• Records for the exercise:
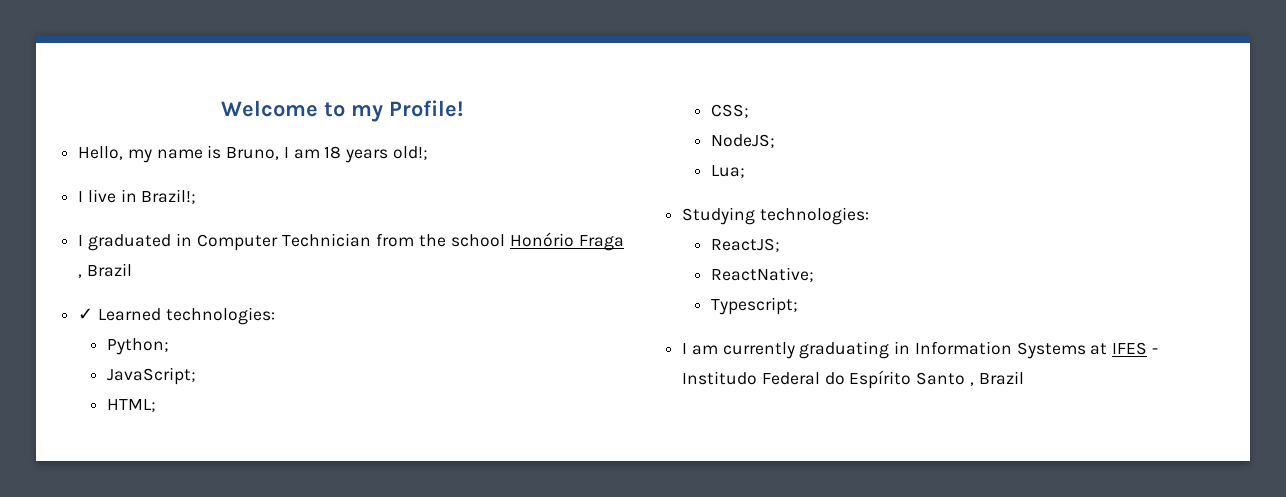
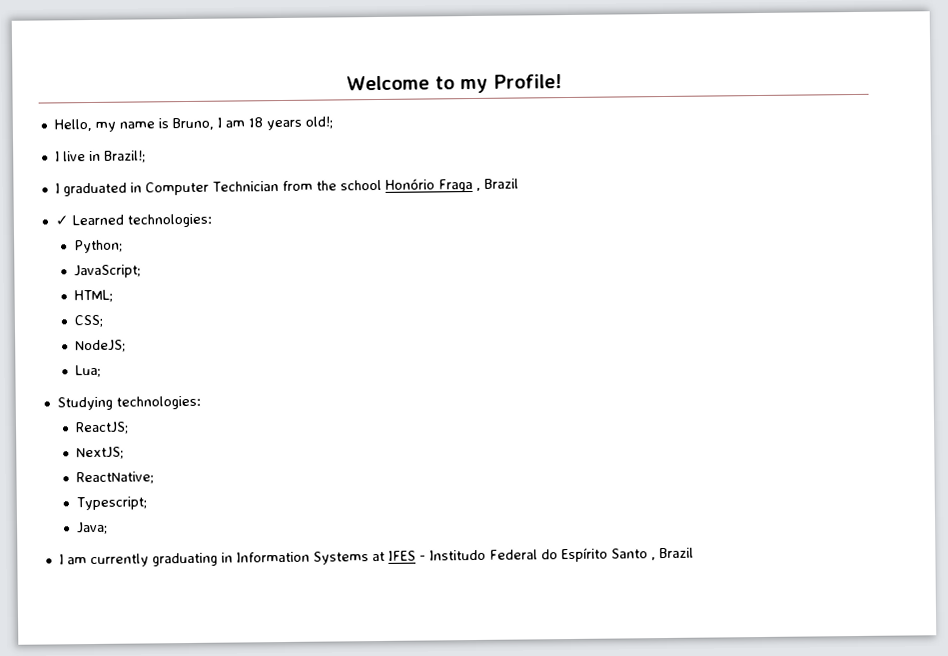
(780, 245) none -> [75,446,124,460] // NextJS;
(798, 306) none -> [76,521,108,535] // Java;

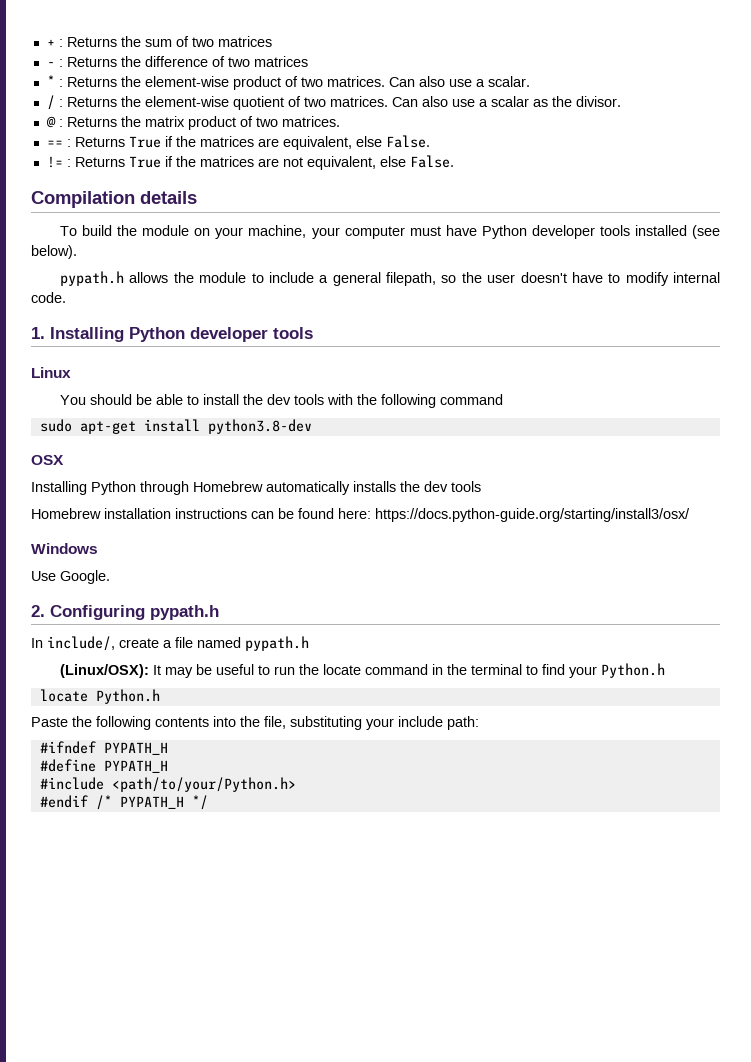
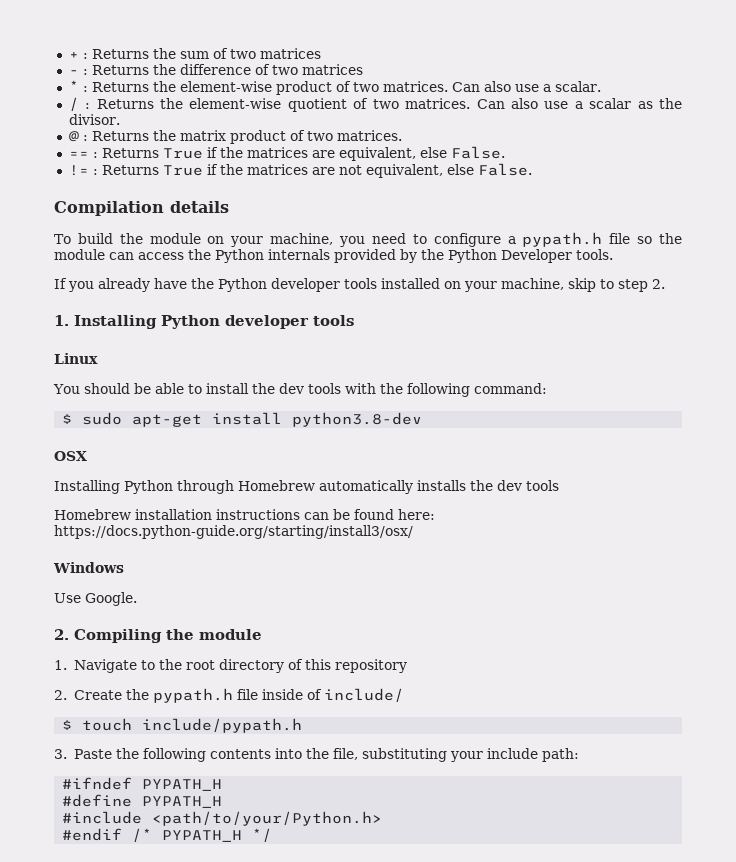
[311,225,720,239] [31,245,77,259] [60,271,721,286] [31,292,66,303] your computer must have Python developer tools installed (see below). // pypath.h allows the module to include a general filepath, so the user doesn't have to modify internal code. -> [339,232,682,247] [54,249,613,263] [54,278,665,292] you need to configure a pypath.h file so the module can access the Python internals provided by the Python Developer tools. // If you already have the Python developer tools installed on your machine, skip to step 2.
[440,394,504,405] command // -> [473,383,547,394] [62,414,73,424] command: // $
[50,605,219,620] [31,636,309,651] [60,663,666,678] [39,689,160,704] Configuring pypath.h // In include/, create a file named pypath.h // (Linux/OSX): It may be useful to run the locate command in the terminal to find your Python.h // locate Python.h // -> [74,629,262,643] [54,659,407,673] [54,688,404,703] [62,718,303,733] [54,749,67,759] Compiling the module // 1. Navigate to the root directory of this repository // 2. Create the pypath.h file inside of include/ // $ touch include/pypath.h // 3.

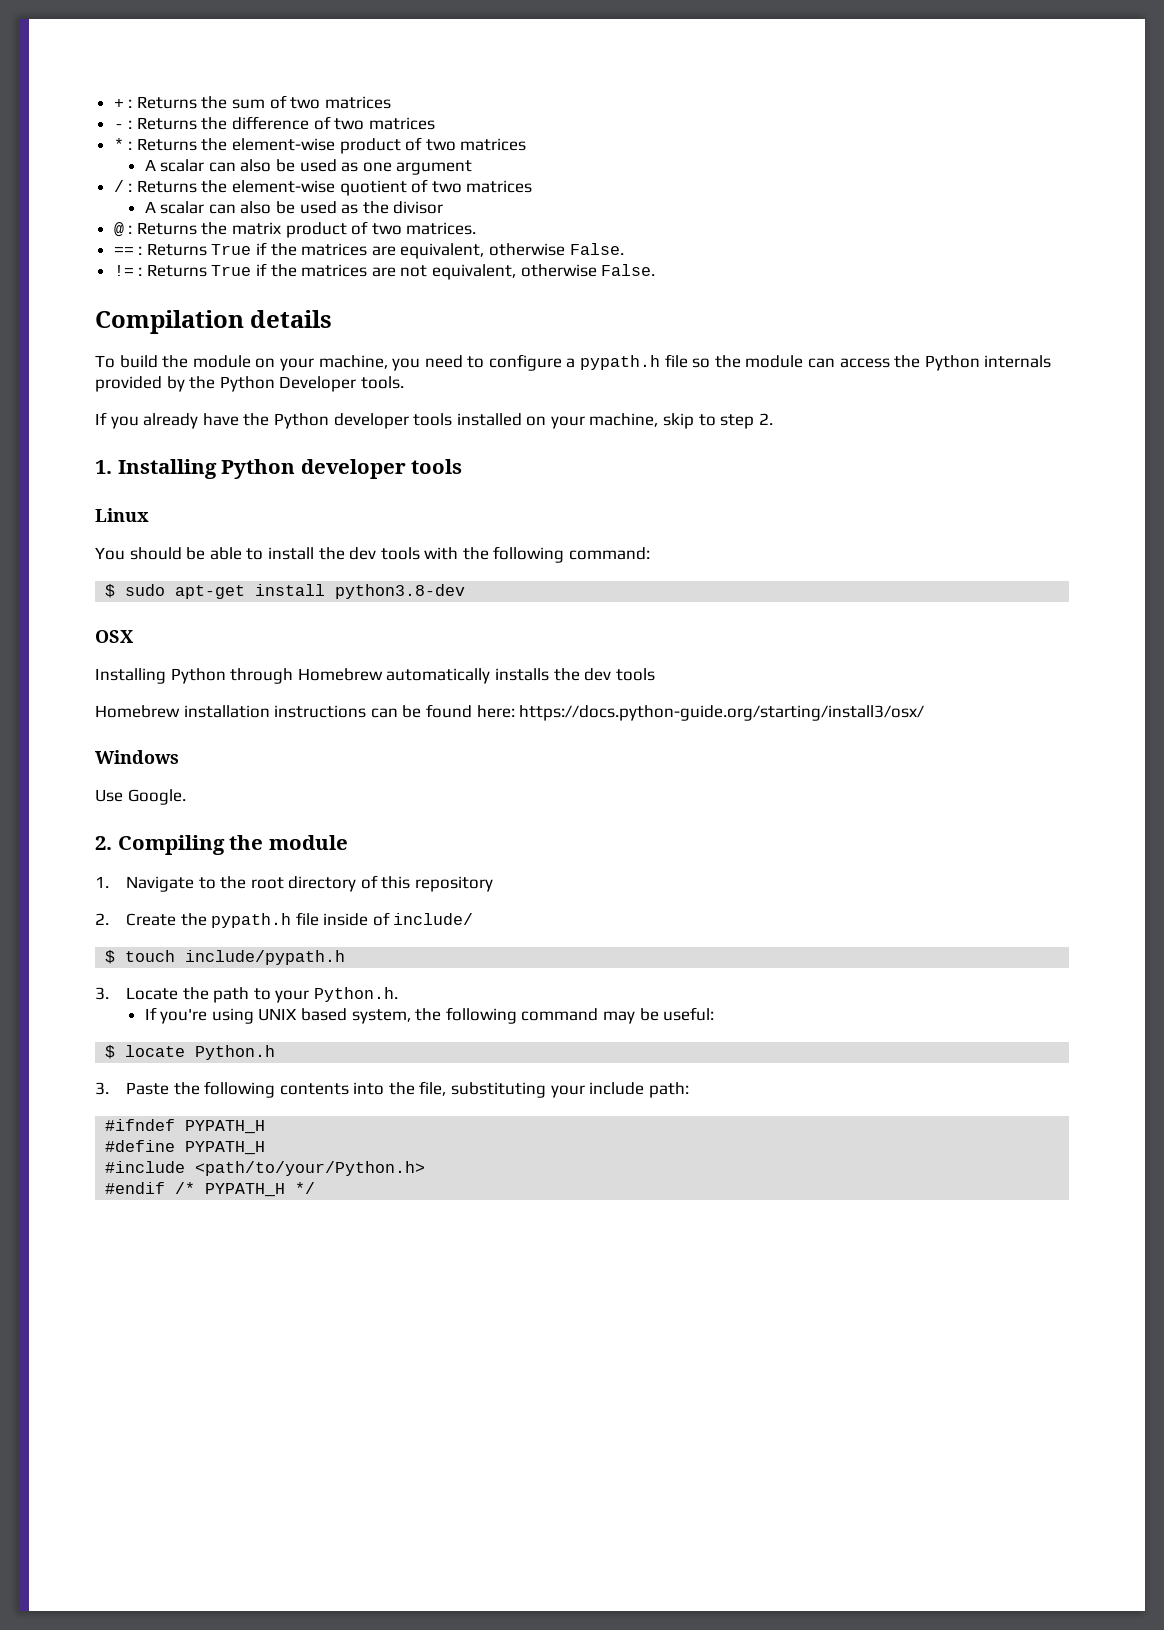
[382,81,601,92] matrices. Can also use a scalar. -> [460,138,527,151] [144,159,473,175] matrices // A scalar can also be used as one argument
[405,98,632,109] matrices. Can also use a scalar -> [466,180,533,193] [144,201,337,214] matrices // A scalar can also be used
[68,114,120,125] divisor. -> [393,201,444,214] divisor
[419,147,447,158] else -> [489,243,566,256] otherwise
[446,164,474,175] else -> [520,264,597,277] otherwise
(303, 725) none -> [95,987,398,1003] [144,1007,715,1024] [105,1045,276,1060] // 3. Locate the path to your Python.h. // If you're using UNIX based system, the following command may be useful: // $ locate Python.h

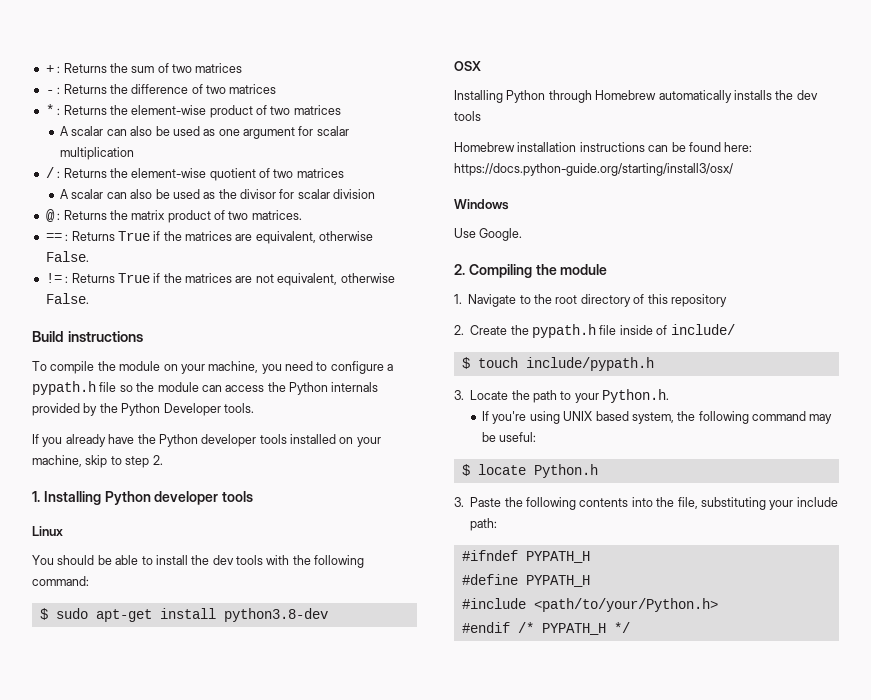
(473, 167) none -> [298,126,349,136] [60,147,135,160] for scalar multiplication
(444, 207) none -> [279,189,376,199] for scalar division
[95,310,333,334] Compilation details -> [32,331,143,342] Build instructions
[119,355,158,368] build -> [50,361,95,374] compile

• Assigned task:
Restate the records above in full, word for word. Keep pictures out.

• Expected answer:
(780, 245) none -> [75,446,124,460] // NextJS;
(798, 306) none -> [76,521,108,535] // Java;

[311,225,720,239] [31,245,77,259] [60,271,721,286] [31,292,66,303] your computer must have Python developer tools installed (see below). // pypath.h allows the module to include a general filepath, so the user doesn't have to modify internal code. -> [339,232,682,247] [54,249,613,263] [54,278,665,292] you need to configure a pypath.h file so the module can access the Python internals provided by the Python Developer tools. // If you already have the Python developer tools installed on your machine, skip to step 2.
[440,394,504,405] command // -> [473,383,547,394] [62,414,73,424] command: // $
[50,605,219,620] [31,636,309,651] [60,663,666,678] [39,689,160,704] Configuring pypath.h // In include/, create a file named pypath.h // (Linux/OSX): It may be useful to run the locate command in the terminal to find your Python.h // locate Python.h // -> [74,629,262,643] [54,659,407,673] [54,688,404,703] [62,718,303,733] [54,749,67,759] Compiling the module // 1. Navigate to the root directory of this repository // 2. Create the pypath.h file inside of include/ // $ touch include/pypath.h // 3.

[382,81,601,92] matrices. Can also use a scalar. -> [460,138,527,151] [144,159,473,175] matrices // A scalar can also be used as one argument
[405,98,632,109] matrices. Can also use a scalar -> [466,180,533,193] [144,201,337,214] matrices // A scalar can also be used
[68,114,120,125] divisor. -> [393,201,444,214] divisor
[419,147,447,158] else -> [489,243,566,256] otherwise
[446,164,474,175] else -> [520,264,597,277] otherwise
(303, 725) none -> [95,987,398,1003] [144,1007,715,1024] [105,1045,276,1060] // 3. Locate the path to your Python.h. // If you're using UNIX based system, the following command may be useful: // $ locate Python.h

(473, 167) none -> [298,126,349,136] [60,147,135,160] for scalar multiplication
(444, 207) none -> [279,189,376,199] for scalar division
[95,310,333,334] Compilation details -> [32,331,143,342] Build instructions
[119,355,158,368] build -> [50,361,95,374] compile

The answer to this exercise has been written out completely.